CURATORS | CAMILLA BOEMIO

0 Posted by - August 13, 2017 - Curators

Purtroppo Francesco Bonami mi ha preceduto, non solo a livello lavorativo ma anche editoriale: il suo penultimo libro si intitola come questa rubrica. Nel senso, questa rubrica ha lo stesso titolo di una recente fatica letteraria del suddetto. Pazienza, me ne farò una ragione.
 
Questa volta tocca a Camilla Boemio parlare del suo lavoro.
 
 
Cara Camilla, quando hai iniziato a occuparti d’arte? E come?

Dopo la mia tesi di ricerca ero ad un bivio nel quale iniziavo a sperimentare, una sorta di eclisse nella quale il tempo diventava sempre più creativo ed il “rischio” era di intraprendere la strada d’artista. Ho iniziato scrivendo e collaborando all’università come consulente di progetti di ricerca, nei quali l’arte contemporanea ricopriva varie analisi tematiche. Anni dopo sono stata coinvolta in uno dei progetti Europei più strutturati_ per l’arte e la scienza, curando la sezione d’arte contemporanea dell’Iswa European Project, coordinato da UNIPVM. Le varie aree tematiche dedicate alla bio tech art, alla fisica (la fisica pura e l’astrologia), la nanotecnologia, la geologia, il cambiamento climatico, il rinnovamento cellulare, la cultura della scienza, la medicina, la collezioni scientifiche, la biodiversità e la conservazione_ venivano sviluppate realizzando delle mostre tematiche nelle quali gli artisti hanno anche realizzato dell’installazioni site-specific. Tra le mostre curate, in Europa, “After the Crash” al Museo Orto Botanico di Roma. Tra gli artisti presentati, per la prima volta in Italia, Trevor Paglen.

Poi un numero rilevante di viaggi, di incontri, di relazioni, dalle quali ho saputo ascoltare, scambiare idee ed immagazzinare. Una fase sempre aperta nella quale ci si mette alla prova, e si estende la proprie ricerche verso nuove progettualità.

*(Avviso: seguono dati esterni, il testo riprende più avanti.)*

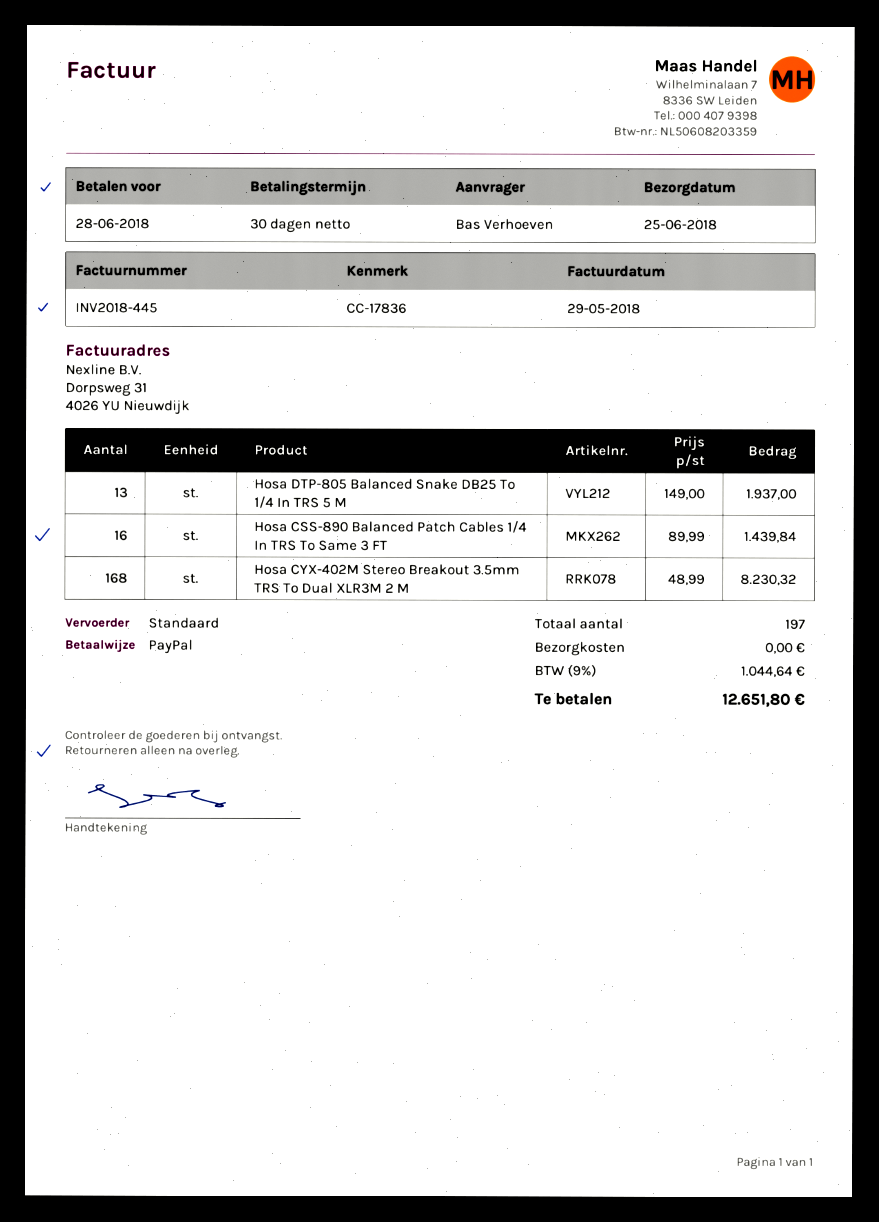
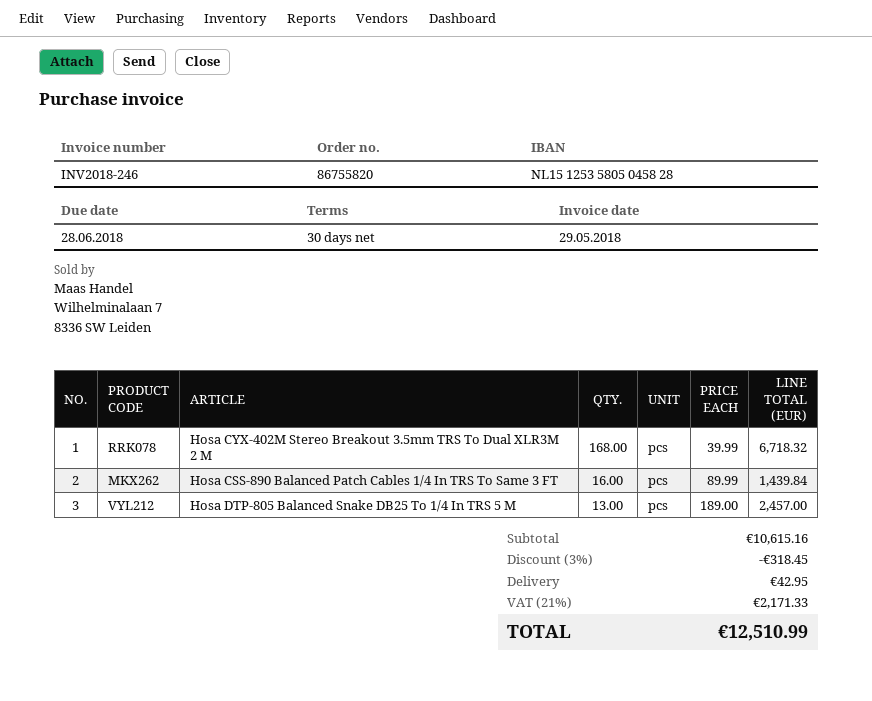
invoice number: INV2018-445 -> INV2018-246
Hosa DTP-805 Balanced Snake DB25 To 1/4 In TRS 5 M: 13 x 149.00 = 1937.00 -> 13 x 189.00 = 2457.00
Hosa CYX-402M Stereo Breakout 3.5mm TRS To Dual XLR3M 2 M: 168 x 48.99 = 8230.32 -> 168 x 39.99 = 6718.32
discount: none -> 3% = 318.45
shipping: 0.00 -> 42.95
tax: 9% = 1044.64 -> 21% = 2171.33
total: 12651.80 -> 12510.99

Che tipo di approccio è il tuo al lavoro di un artista? Cosa valuti per capire se ti trovi davanti a un artista degno?

Ritengo di essere un’anticonformista nel contesto della più ampia comunità d’arte, mi piace essere in un stato di ricerca nel quale le visite agli studi degli artisti diventano un importante momento nel quale iniziare una conversazione ed un’analisi della pratica artistica.

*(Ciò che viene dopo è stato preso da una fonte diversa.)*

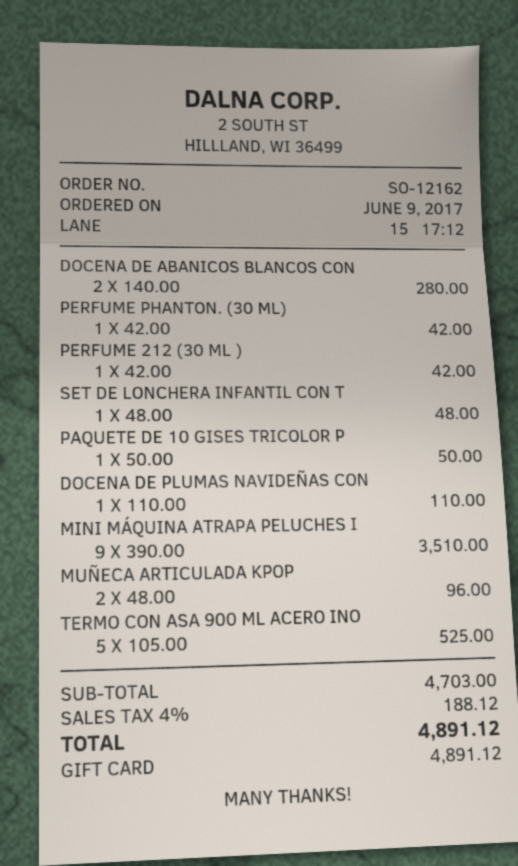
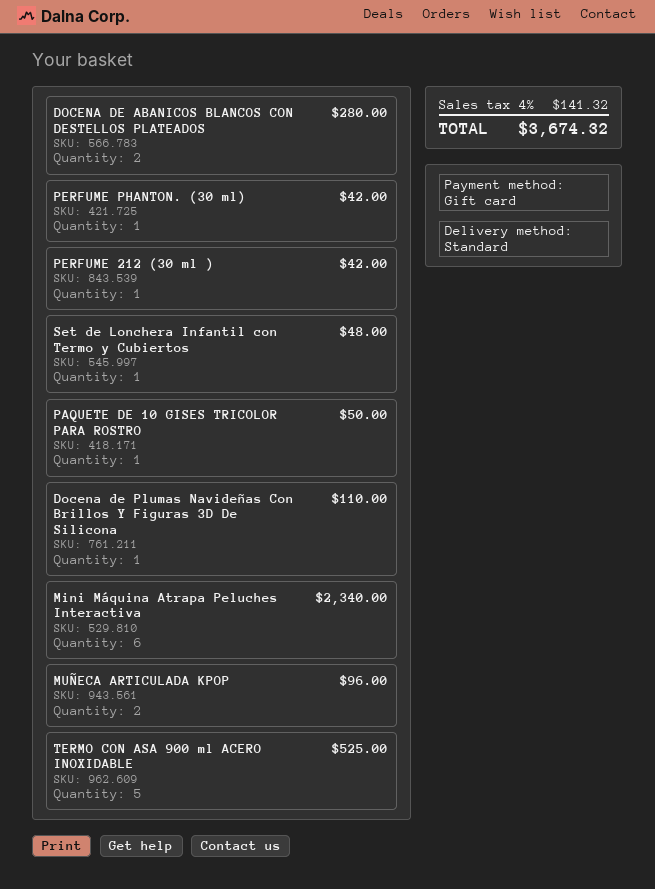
MINI MÁQUINA ATRAPA PELUCHES I: 9 for 3510.00 -> 6 for 2340.00
tax: 4% = 188.12 -> 4% = 141.32
total: 4891.12 -> 3674.32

Una pratica orientata verso il cambiamento, l’evolversi del linguaggio d’arte suscita una mia attenzione. Le tematiche socio-politiche sono tra i miei maggiori interessi; la negazione dell’autorità e dell’originalità affermata attraverso l’appropriazione e la rielaborazione di simboli, degli oggetti e delle immagini della cultura dell’arte contemporanea al fine di indagare le conseguenze del capitalismo nella nostra società trovano un terreno fertile nella mia ricerca curatoriale. La critica alle questioni socio-politiche come il concetto della violenza, di cui ho parlato in una mia recente intervista con il filosofo politico britannico Brad Evans, influenzano le mie progettualità. Come la crisi dei rifugiati e l’analisi di cosa stia accadendo in Africa (ho curato il primo Padiglione della Nigeria alla 15°La Biennale Architettura di Venezia) sono tematiche costantemente seguite.

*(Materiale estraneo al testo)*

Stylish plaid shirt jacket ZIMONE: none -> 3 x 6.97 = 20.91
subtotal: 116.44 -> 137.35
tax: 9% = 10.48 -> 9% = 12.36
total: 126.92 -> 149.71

Anche le opere che hanno chiaramente caratteristiche autobiografiche, riscontrano il mio interesse_ se queste ultime riescano ad ancorarsi in costellazioni socio-politiche e culturali storiche legandosi a storie immaginarie, creano una sorta di alchimia nella quale difficilmente ci si può distogliere. L’artista dovrebbe essere un narratore consumato, filtrando la società attraverso degli aneddoti personali.

E chi siamo, noi, per dire cosa deve fare e non fare un artista??????

Rispondevo alla tua domanda, elencandoti alcune ricerche e pratiche che riscontrano la mia attenzione. Ovviamente non ho nessuna pretesa e non sono quel genere di persona che stabilisce a priori categorie prestabilite nelle valutazioni. Tanto meno stabilire preconcetti nel sentenziare cosa deve fare e non fare un artista. Non ultima, l’arte pubblica ed il suo rapporto con il paesaggio e l’architettura, è indubbiamente una delle mie passioni.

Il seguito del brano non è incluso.